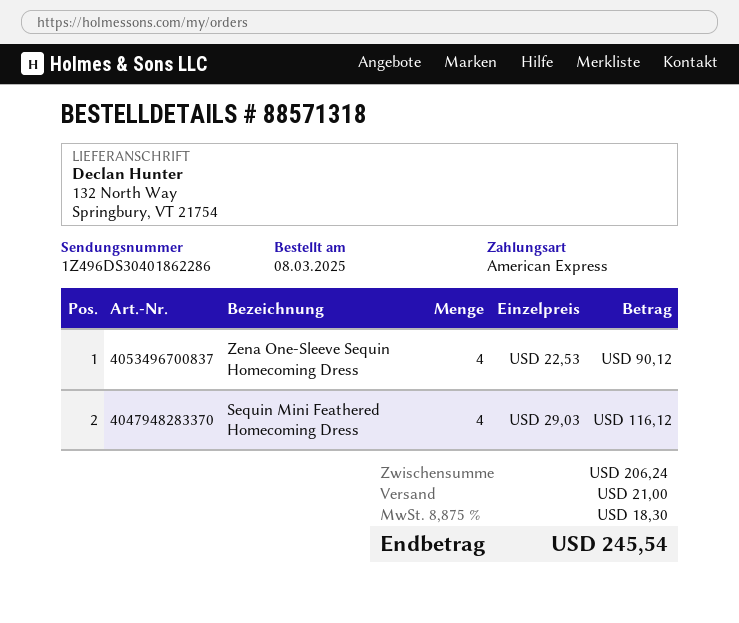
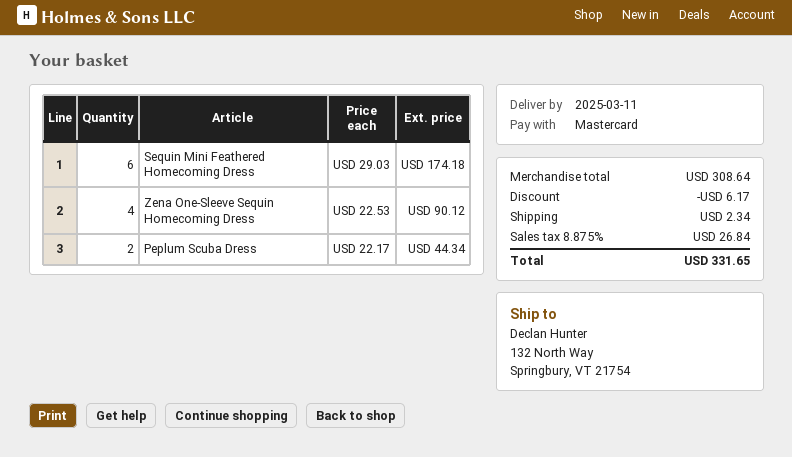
payment method: American Express -> Mastercard
Sequin Mini Feathered Homecoming Dress: 4 x 29.03 = 116.12 -> 6 x 29.03 = 174.18
Peplum Scuba Dress: none -> 2 x 22.17 = 44.34
subtotal: 206.24 -> 308.64
discount: none -> 6.17
shipping: 21.00 -> 2.34
tax: 8.875% = 18.30 -> 8.875% = 26.84
total: 245.54 -> 331.65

————————

> _ACTIVITY_
Give back exactly the lines running from the line containing "Sequin Mini Feathered" through the end of the material above, both included, and nothing beyond them.

> _OUTPUT FOR THIS TASK_
Sequin Mini Feathered Homecoming Dress: 4 x 29.03 = 116.12 -> 6 x 29.03 = 174.18
Peplum Scuba Dress: none -> 2 x 22.17 = 44.34
subtotal: 206.24 -> 308.64
discount: none -> 6.17
shipping: 21.00 -> 2.34
tax: 8.875% = 18.30 -> 8.875% = 26.84
total: 245.54 -> 331.65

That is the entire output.